GNOME Bugzilla – Bug 772936
tracer: Allow outputting logs (in particular tracer logs) in Common Trace Format (ctf)
Last modified: 2018-11-03 12:37:03 UTC
Currently we are going through the standard GStreamer logging subsystem to output the tracer logs, but it has several issues: * it has not been designed to output structured data * it is a plain text format which is not optimal at all in term of speed to write as well as size of the output * it is not a standardized format and we need to write our own tools to analyze the traces * we currently use a lock around each call to the debug function which is suboptimal Starting from that I think many of us agree (from conversations we had during the hackfest) that a nice way to solve those issues would be to allow outputting our traces as Common Trace Format[0]. This format is used by the lttng[1] project and is the main tracing format outputted by the Linux kernel. Many tools are available from the LTTNG project and we can use the babeltrace[2] library to simplify CTF trace generation (the important part of the library is licenced under MIT[3] so we should not have any problem using it in GStreamer core ifaiu). Also during the hackfest we talked about the possibility to use that same format to ouput our debug logs, but that work will be part of another bug. This feature can currently be activated through the GST_DEBUG_FORMAT=ctf,directory=/some/dir environment variable, and this same variable should be used for any format (still supporting the GST_DEBUG_FILE var too). I am attaching here the first iteration of the implementation. [0] http://diamon.org/ctf/ [1] http://lttng.org/ [2] http://diamon.org/babeltrace/ [3] https://github.com/efficios/babeltrace/blob/master/LICENSE
Created attachment 337718 [details] [review] tracerrecord: Make subclassable Making the Class public and adding a Private structure to the GstTracerRecord objects.

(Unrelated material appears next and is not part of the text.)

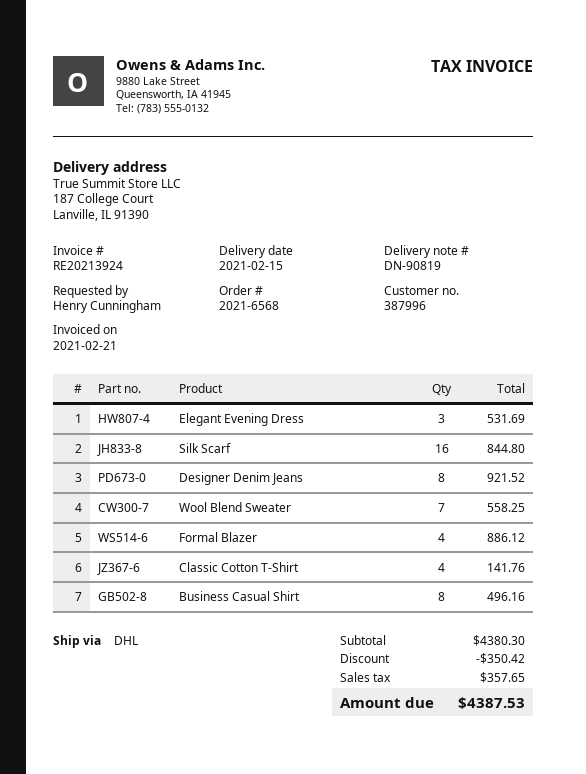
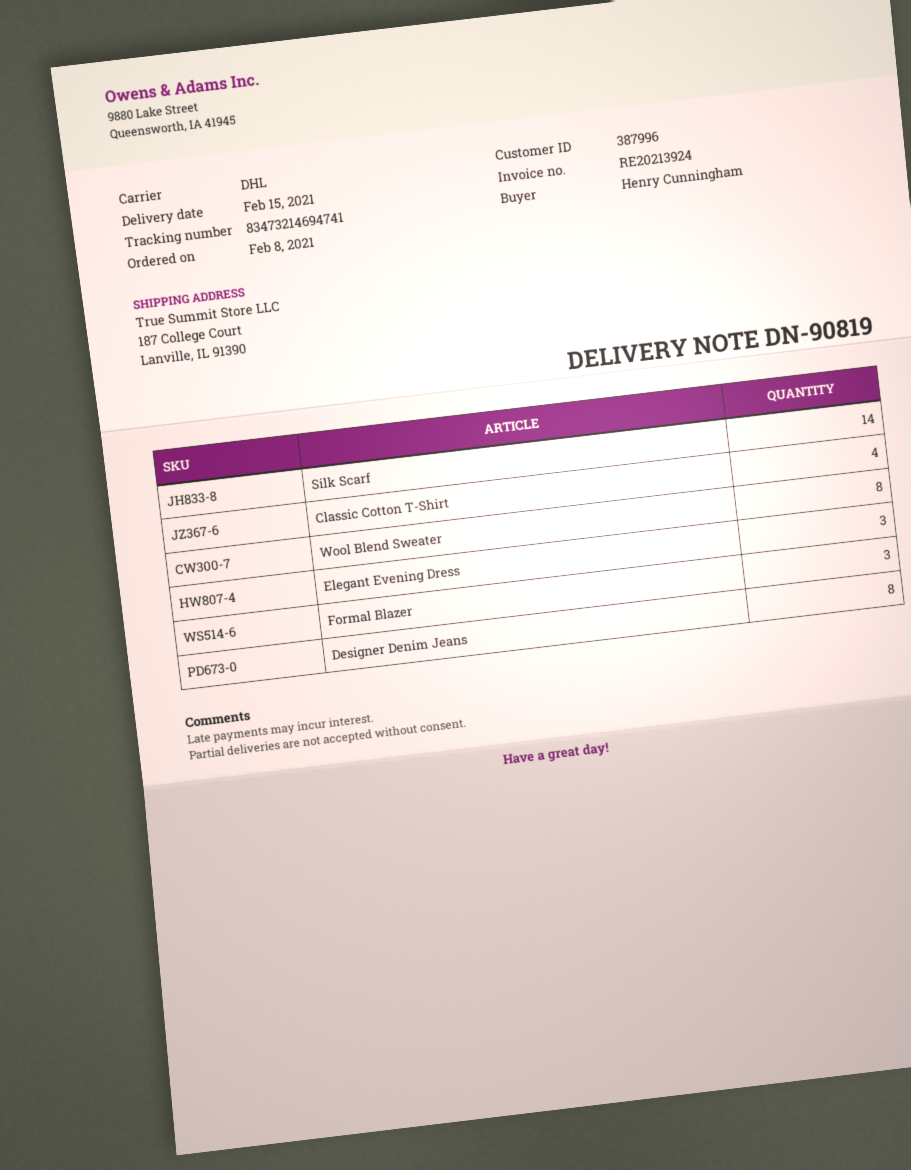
Silk Scarf: 16 -> 14
Wool Blend Sweater: 7 -> 8
Formal Blazer: 4 -> 3
Business Casual Shirt: 8 -> none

Created attachment 337719 [details] [review] tracer: Add support for outputing traces in Common Trace Format Implement a GstTracerCtfRecord class, subclassing the GstTracerRecord class. Activate it when the GST_TRACE_FORMAT is 'ctf'. This patches adds the following virtual methods to the GstTracerRecord class: * gboolean (*build_format) (GstTracerRecord * self, GstStructure *structure); * void (*log) (GstTracerRecord * self, va_list var_args);
Created attachment 337720 [details] [review] tracerrecord: Add "sources" for all records In the CTF format we should have a 'Stream' per source, basically each GstTracer will have its own 'stream' in the resulting traces. This breaks the API so this commits also fixes the usage all around the place.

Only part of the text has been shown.